[Data records]

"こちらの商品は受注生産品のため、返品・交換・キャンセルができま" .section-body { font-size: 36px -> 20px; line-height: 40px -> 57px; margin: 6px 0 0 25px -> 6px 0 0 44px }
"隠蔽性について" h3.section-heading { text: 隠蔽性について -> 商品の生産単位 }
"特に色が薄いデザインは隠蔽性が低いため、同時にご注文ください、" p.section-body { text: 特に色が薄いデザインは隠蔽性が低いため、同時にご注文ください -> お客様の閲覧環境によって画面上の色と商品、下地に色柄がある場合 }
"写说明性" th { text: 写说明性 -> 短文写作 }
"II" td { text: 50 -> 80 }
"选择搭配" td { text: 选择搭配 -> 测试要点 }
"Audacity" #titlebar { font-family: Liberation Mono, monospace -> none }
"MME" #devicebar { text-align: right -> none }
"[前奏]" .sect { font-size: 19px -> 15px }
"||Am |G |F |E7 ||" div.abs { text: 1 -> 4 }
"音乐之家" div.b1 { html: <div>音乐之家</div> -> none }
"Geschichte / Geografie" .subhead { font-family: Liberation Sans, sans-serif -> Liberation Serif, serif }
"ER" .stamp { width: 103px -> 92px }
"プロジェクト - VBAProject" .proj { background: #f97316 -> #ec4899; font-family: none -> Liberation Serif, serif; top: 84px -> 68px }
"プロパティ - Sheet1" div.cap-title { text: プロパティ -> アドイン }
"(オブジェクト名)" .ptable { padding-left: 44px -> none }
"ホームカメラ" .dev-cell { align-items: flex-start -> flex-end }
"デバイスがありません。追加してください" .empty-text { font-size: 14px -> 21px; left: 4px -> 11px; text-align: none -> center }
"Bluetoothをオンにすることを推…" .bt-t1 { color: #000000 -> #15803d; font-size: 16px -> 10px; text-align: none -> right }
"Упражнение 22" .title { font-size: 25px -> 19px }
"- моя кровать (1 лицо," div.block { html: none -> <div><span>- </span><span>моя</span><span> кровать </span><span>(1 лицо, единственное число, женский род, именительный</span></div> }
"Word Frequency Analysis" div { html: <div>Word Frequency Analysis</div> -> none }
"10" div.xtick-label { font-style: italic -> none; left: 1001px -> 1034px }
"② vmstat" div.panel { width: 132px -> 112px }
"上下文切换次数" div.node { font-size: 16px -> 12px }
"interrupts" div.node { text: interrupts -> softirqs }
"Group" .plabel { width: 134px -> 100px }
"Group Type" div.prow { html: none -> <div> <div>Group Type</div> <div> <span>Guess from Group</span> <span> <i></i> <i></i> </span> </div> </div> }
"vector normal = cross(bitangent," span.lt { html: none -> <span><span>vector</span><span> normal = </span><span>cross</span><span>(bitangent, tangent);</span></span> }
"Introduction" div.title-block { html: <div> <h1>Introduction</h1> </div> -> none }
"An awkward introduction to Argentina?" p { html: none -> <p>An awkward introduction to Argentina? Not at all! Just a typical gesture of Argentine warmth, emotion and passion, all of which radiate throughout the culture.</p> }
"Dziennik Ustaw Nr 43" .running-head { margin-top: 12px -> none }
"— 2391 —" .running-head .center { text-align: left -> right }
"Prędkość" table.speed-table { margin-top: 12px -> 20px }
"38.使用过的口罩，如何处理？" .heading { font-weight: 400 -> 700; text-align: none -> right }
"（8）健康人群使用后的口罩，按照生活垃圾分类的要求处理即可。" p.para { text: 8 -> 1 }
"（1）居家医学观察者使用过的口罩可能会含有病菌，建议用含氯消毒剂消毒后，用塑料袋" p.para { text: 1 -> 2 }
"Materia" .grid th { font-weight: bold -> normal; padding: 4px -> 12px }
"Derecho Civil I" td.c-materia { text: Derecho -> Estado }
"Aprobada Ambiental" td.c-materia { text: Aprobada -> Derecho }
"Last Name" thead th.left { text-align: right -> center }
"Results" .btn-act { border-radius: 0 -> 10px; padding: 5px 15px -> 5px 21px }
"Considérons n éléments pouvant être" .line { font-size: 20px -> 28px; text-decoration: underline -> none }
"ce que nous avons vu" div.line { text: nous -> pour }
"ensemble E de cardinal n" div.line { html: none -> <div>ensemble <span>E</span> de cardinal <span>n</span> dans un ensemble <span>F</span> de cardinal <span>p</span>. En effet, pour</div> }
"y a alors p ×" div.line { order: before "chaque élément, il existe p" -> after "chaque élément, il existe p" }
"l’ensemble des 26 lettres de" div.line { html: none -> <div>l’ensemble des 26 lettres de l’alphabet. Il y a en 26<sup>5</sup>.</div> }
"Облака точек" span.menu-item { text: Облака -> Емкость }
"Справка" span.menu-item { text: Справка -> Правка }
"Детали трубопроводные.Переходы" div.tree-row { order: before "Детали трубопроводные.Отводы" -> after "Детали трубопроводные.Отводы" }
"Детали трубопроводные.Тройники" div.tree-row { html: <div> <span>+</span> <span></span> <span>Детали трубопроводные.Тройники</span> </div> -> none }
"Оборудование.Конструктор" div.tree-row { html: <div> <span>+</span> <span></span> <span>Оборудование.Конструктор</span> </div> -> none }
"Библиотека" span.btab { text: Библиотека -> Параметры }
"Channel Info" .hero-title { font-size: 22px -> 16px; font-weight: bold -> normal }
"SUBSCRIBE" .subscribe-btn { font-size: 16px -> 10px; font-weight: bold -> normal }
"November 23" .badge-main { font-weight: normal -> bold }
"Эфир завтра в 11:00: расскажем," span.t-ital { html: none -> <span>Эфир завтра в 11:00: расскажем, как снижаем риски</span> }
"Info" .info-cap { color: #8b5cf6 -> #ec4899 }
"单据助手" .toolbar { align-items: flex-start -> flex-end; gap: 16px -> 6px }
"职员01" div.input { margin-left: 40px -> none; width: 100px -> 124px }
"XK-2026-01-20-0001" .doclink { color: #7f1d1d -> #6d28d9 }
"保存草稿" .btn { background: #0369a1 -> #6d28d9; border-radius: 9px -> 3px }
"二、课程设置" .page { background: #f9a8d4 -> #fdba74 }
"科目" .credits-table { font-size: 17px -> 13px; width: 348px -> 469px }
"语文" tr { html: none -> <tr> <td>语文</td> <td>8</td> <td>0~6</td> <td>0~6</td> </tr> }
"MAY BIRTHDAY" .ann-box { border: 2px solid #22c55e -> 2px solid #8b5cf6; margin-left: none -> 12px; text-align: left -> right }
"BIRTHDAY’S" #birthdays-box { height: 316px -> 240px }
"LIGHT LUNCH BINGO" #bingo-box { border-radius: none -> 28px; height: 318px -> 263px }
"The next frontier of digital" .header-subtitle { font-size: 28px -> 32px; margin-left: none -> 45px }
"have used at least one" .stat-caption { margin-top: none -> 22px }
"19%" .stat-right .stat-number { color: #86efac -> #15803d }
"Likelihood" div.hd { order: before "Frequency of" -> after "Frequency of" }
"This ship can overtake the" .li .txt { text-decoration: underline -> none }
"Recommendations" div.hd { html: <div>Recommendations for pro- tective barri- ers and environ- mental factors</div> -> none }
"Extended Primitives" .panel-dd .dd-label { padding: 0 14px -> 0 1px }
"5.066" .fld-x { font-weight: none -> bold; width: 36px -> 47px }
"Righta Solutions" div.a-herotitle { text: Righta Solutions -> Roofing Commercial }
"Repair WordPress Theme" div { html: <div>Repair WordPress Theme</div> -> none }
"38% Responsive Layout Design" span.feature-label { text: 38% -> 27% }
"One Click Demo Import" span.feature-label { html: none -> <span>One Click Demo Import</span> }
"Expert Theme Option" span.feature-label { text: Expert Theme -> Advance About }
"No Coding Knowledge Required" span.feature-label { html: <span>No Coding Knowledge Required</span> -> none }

● **Exercise requirements**
Print all the entries exactly as written.

● **Response to the exercise**
"こちらの商品は受注生産品のため、返品・交換・キャンセルができま" .section-body { font-size: 36px -> 20px; line-height: 40px -> 57px; margin: 6px 0 0 25px -> 6px 0 0 44px }
"隠蔽性について" h3.section-heading { text: 隠蔽性について -> 商品の生産単位 }
"特に色が薄いデザインは隠蔽性が低いため、同時にご注文ください、" p.section-body { text: 特に色が薄いデザインは隠蔽性が低いため、同時にご注文ください -> お客様の閲覧環境によって画面上の色と商品、下地に色柄がある場合 }
"写说明性" th { text: 写说明性 -> 短文写作 }
"II" td { text: 50 -> 80 }
"选择搭配" td { text: 选择搭配 -> 测试要点 }
"Audacity" #titlebar { font-family: Liberation Mono, monospace -> none }
"MME" #devicebar { text-align: right -> none }
"[前奏]" .sect { font-size: 19px -> 15px }
"||Am |G |F |E7 ||" div.abs { text: 1 -> 4 }
"音乐之家" div.b1 { html: <div>音乐之家</div> -> none }
"Geschichte / Geografie" .subhead { font-family: Liberation Sans, sans-serif -> Liberation Serif, serif }
"ER" .stamp { width: 103px -> 92px }
"プロジェクト - VBAProject" .proj { background: #f97316 -> #ec4899; font-family: none -> Liberation Serif, serif; top: 84px -> 68px }
"プロパティ - Sheet1" div.cap-title { text: プロパティ -> アドイン }
"(オブジェクト名)" .ptable { padding-left: 44px -> none }
"ホームカメラ" .dev-cell { align-items: flex-start -> flex-end }
"デバイスがありません。追加してください" .empty-text { font-size: 14px -> 21px; left: 4px -> 11px; text-align: none -> center }
"Bluetoothをオンにすることを推…" .bt-t1 { color: #000000 -> #15803d; font-size: 16px -> 10px; text-align: none -> right }
"Упражнение 22" .title { font-size: 25px -> 19px }
"- моя кровать (1 лицо," div.block { html: none -> <div><span>- </span><span>моя</span><span> кровать </span><span>(1 лицо, единственное число, женский род, именительный</span></div> }
"Word Frequency Analysis" div { html: <div>Word Frequency Analysis</div> -> none }
"10" div.xtick-label { font-style: italic -> none; left: 1001px -> 1034px }
"② vmstat" div.panel { width: 132px -> 112px }
"上下文切换次数" div.node { font-size: 16px -> 12px }
"interrupts" div.node { text: interrupts -> softirqs }
"Group" .plabel { width: 134px -> 100px }
"Group Type" div.prow { html: none -> <div> <div>Group Type</div> <div> <span>Guess from Group</span> <span> <i></i> <i></i> </span> </div> </div> }
"vector normal = cross(bitangent," span.lt { html: none -> <span><span>vector</span><span> normal = </span><span>cross</span><span>(bitangent, tangent);</span></span> }
"Introduction" div.title-block { html: <div> <h1>Introduction</h1> </div> -> none }
"An awkward introduction to Argentina?" p { html: none -> <p>An awkward introduction to Argentina? Not at all! Just a typical gesture of Argentine warmth, emotion and passion, all of which radiate throughout the culture.</p> }
"Dziennik Ustaw Nr 43" .running-head { margin-top: 12px -> none }
"— 2391 —" .running-head .center { text-align: left -> right }
"Prędkość" table.speed-table { margin-top: 12px -> 20px }
"38.使用过的口罩，如何处理？" .heading { font-weight: 400 -> 700; text-align: none -> right }
"（8）健康人群使用后的口罩，按照生活垃圾分类的要求处理即可。" p.para { text: 8 -> 1 }
"（1）居家医学观察者使用过的口罩可能会含有病菌，建议用含氯消毒剂消毒后，用塑料袋" p.para { text: 1 -> 2 }
"Materia" .grid th { font-weight: bold -> normal; padding: 4px -> 12px }
"Derecho Civil I" td.c-materia { text: Derecho -> Estado }
"Aprobada Ambiental" td.c-materia { text: Aprobada -> Derecho }
"Last Name" thead th.left { text-align: right -> center }
"Results" .btn-act { border-radius: 0 -> 10px; padding: 5px 15px -> 5px 21px }
"Considérons n éléments pouvant être" .line { font-size: 20px -> 28px; text-decoration: underline -> none }
"ce que nous avons vu" div.line { text: nous -> pour }
"ensemble E de cardinal n" div.line { html: none -> <div>ensemble <span>E</span> de cardinal <span>n</span> dans un ensemble <span>F</span> de cardinal <span>p</span>. En effet, pour</div> }
"y a alors p ×" div.line { order: before "chaque élément, il existe p" -> after "chaque élément, il existe p" }
"l’ensemble des 26 lettres de" div.line { html: none -> <div>l’ensemble des 26 lettres de l’alphabet. Il y a en 26<sup>5</sup>.</div> }
"Облака точек" span.menu-item { text: Облака -> Емкость }
"Справка" span.menu-item { text: Справка -> Правка }
"Детали трубопроводные.Переходы" div.tree-row { order: before "Детали трубопроводные.Отводы" -> after "Детали трубопроводные.Отводы" }
"Детали трубопроводные.Тройники" div.tree-row { html: <div> <span>+</span> <span></span> <span>Детали трубопроводные.Тройники</span> </div> -> none }
"Оборудование.Конструктор" div.tree-row { html: <div> <span>+</span> <span></span> <span>Оборудование.Конструктор</span> </div> -> none }
"Библиотека" span.btab { text: Библиотека -> Параметры }
"Channel Info" .hero-title { font-size: 22px -> 16px; font-weight: bold -> normal }
"SUBSCRIBE" .subscribe-btn { font-size: 16px -> 10px; font-weight: bold -> normal }
"November 23" .badge-main { font-weight: normal -> bold }
"Эфир завтра в 11:00: расскажем," span.t-ital { html: none -> <span>Эфир завтра в 11:00: расскажем, как снижаем риски</span> }
"Info" .info-cap { color: #8b5cf6 -> #ec4899 }
"单据助手" .toolbar { align-items: flex-start -> flex-end; gap: 16px -> 6px }
"职员01" div.input { margin-left: 40px -> none; width: 100px -> 124px }
"XK-2026-01-20-0001" .doclink { color: #7f1d1d -> #6d28d9 }
"保存草稿" .btn { background: #0369a1 -> #6d28d9; border-radius: 9px -> 3px }
"二、课程设置" .page { background: #f9a8d4 -> #fdba74 }
"科目" .credits-table { font-size: 17px -> 13px; width: 348px -> 469px }
"语文" tr { html: none -> <tr> <td>语文</td> <td>8</td> <td>0~6</td> <td>0~6</td> </tr> }
"MAY BIRTHDAY" .ann-box { border: 2px solid #22c55e -> 2px solid #8b5cf6; margin-left: none -> 12px; text-align: left -> right }
"BIRTHDAY’S" #birthdays-box { height: 316px -> 240px }
"LIGHT LUNCH BINGO" #bingo-box { border-radius: none -> 28px; height: 318px -> 263px }
"The next frontier of digital" .header-subtitle { font-size: 28px -> 32px; margin-left: none -> 45px }
"have used at least one" .stat-caption { margin-top: none -> 22px }
"19%" .stat-right .stat-number { color: #86efac -> #15803d }
"Likelihood" div.hd { order: before "Frequency of" -> after "Frequency of" }
"This ship can overtake the" .li .txt { text-decoration: underline -> none }
"Recommendations" div.hd { html: <div>Recommendations for pro- tective barri- ers and environ- mental factors</div> -> none }
"Extended Primitives" .panel-dd .dd-label { padding: 0 14px -> 0 1px }
"5.066" .fld-x { font-weight: none -> bold; width: 36px -> 47px }
"Righta Solutions" div.a-herotitle { text: Righta Solutions -> Roofing Commercial }
"Repair WordPress Theme" div { html: <div>Repair WordPress Theme</div> -> none }
"38% Responsive Layout Design" span.feature-label { text: 38% -> 27% }
"One Click Demo Import" span.feature-label { html: none -> <span>One Click Demo Import</span> }
"Expert Theme Option" span.feature-label { text: Expert Theme -> Advance About }
"No Coding Knowledge Required" span.feature-label { html: <span>No Coding Knowledge Required</span> -> none }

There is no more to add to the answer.